Task statement → Although the data below contains pictures, output only the lines between those holding "[117,784,125,791] o -> (112, 784) none" and "(363, 426) none", inclusive, exactly and without those pictures.

►

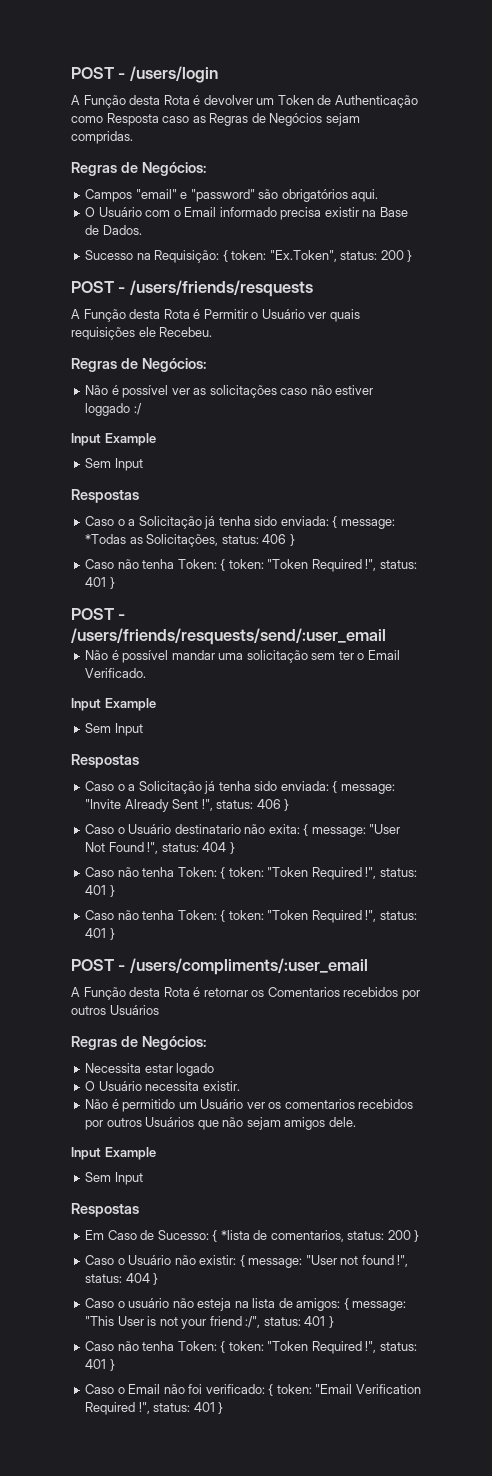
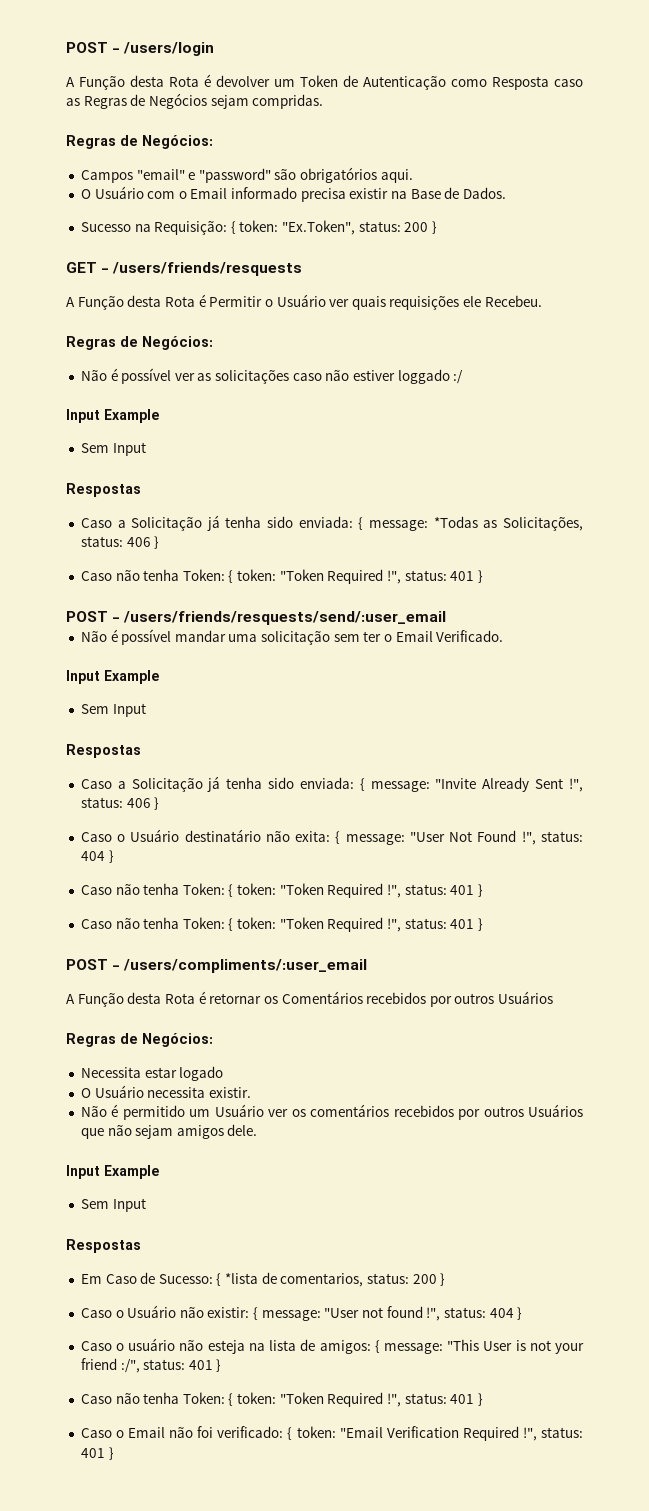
[334,95,418,108] Authenticação -> [363,76,446,90] Autenticação
[71,281,114,293] POST -> [66,262,97,273] GET
[117,519,125,526] o -> (112, 523) none
[117,784,125,791] o -> (112, 784) none
[174,824,241,834] destinatario -> [184,829,261,842] destinatário
[267,987,340,997] Comentarios -> [281,991,363,1004] Comentários
[284,1099,355,1109] comentarios -> [310,1104,390,1117] comentários

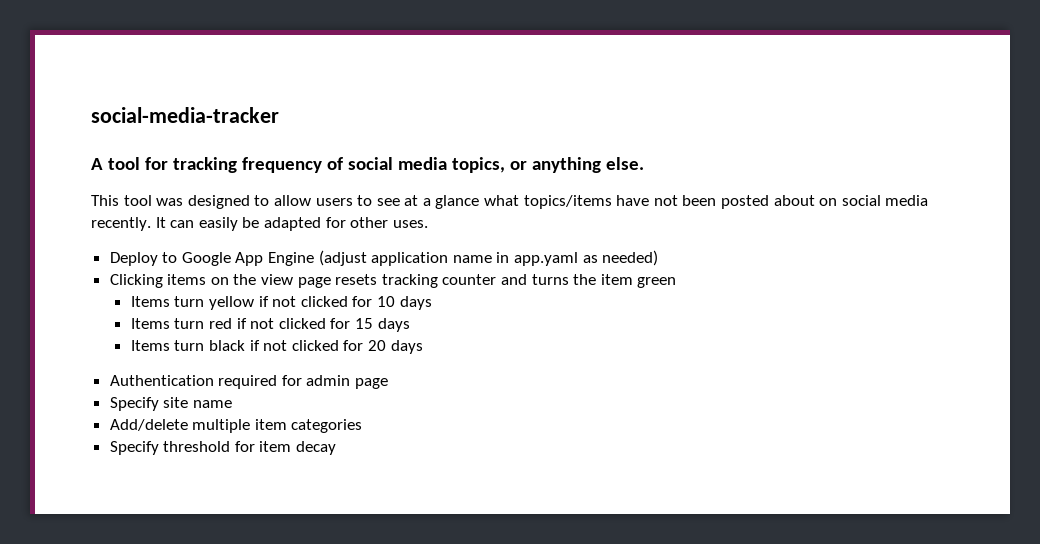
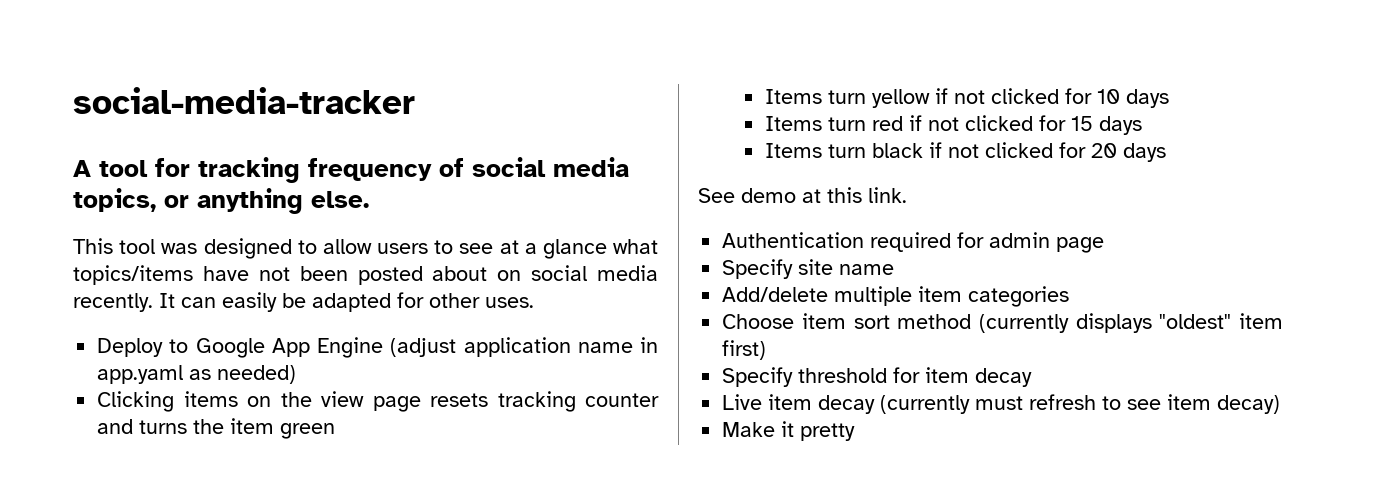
(423, 347) none -> [698,187,907,203] // See demo at this link.
(363, 426) none -> [722,313,1283,333] [722,340,767,360] // Choose item sort method (currently displays "oldest" item first)
(337, 448) none -> [722,394,1281,414] [722,421,856,441] // Live item decay (currently must refresh to see item decay) // Make it pretty

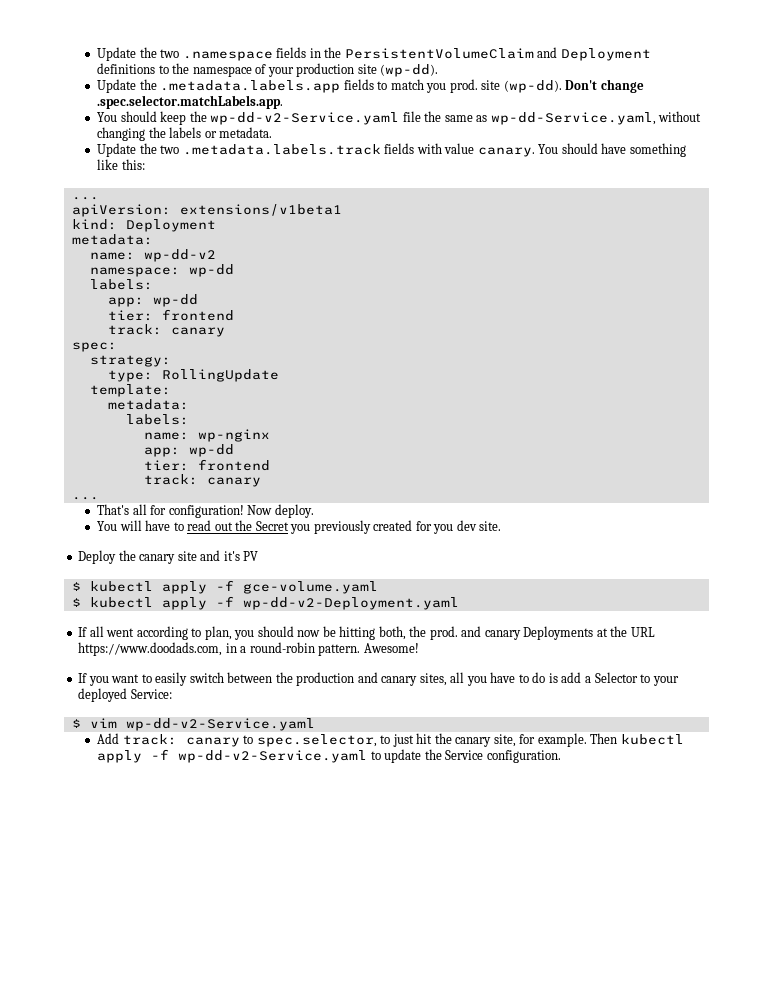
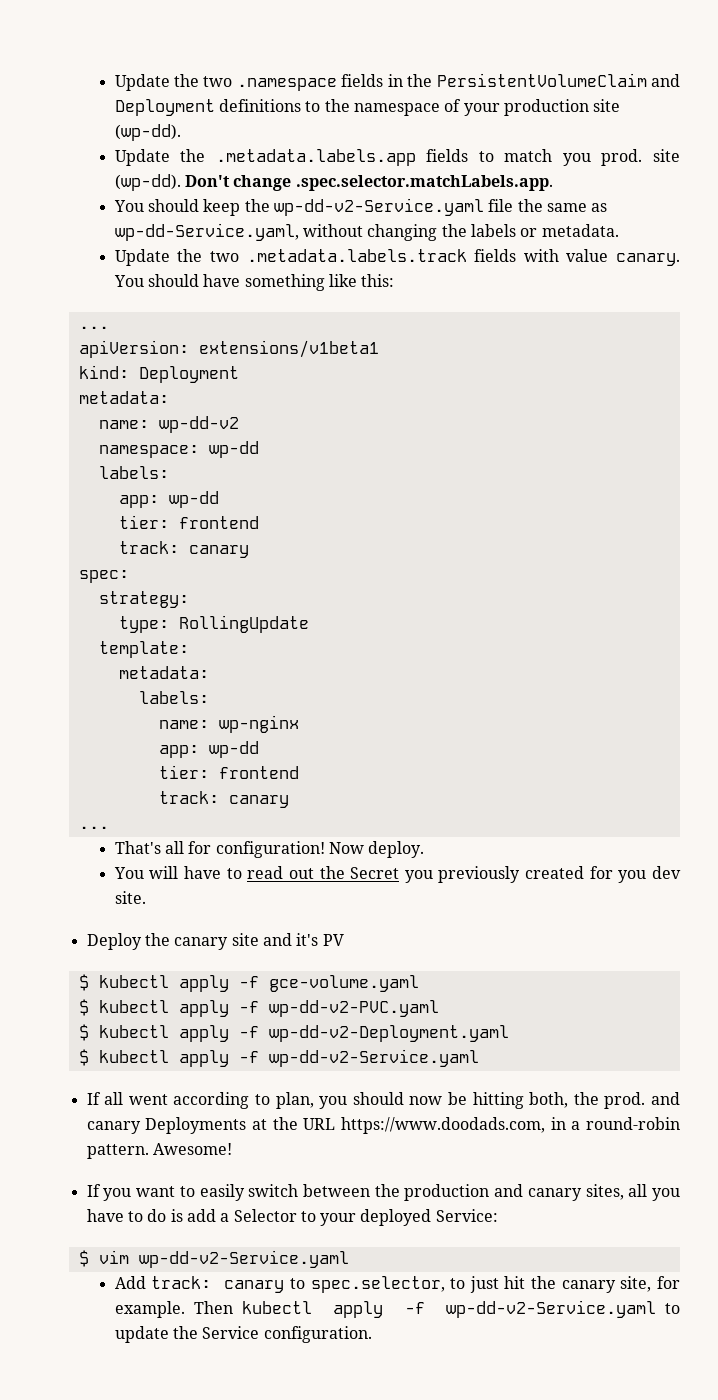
(378, 587) none -> [78,999,439,1017] // $ kubectl apply -f wp-dd-v2-PVC.yaml
(459, 603) none -> [78,1049,479,1067] // $ kubectl apply -f wp-dd-v2-Service.yaml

◄

Exercise solution →
[117,784,125,791] o -> (112, 784) none
[174,824,241,834] destinatario -> [184,829,261,842] destinatário
[267,987,340,997] Comentarios -> [281,991,363,1004] Comentários
[284,1099,355,1109] comentarios -> [310,1104,390,1117] comentários

(423, 347) none -> [698,187,907,203] // See demo at this link.
(363, 426) none -> [722,313,1283,333] [722,340,767,360] // Choose item sort method (currently displays "oldest" item first)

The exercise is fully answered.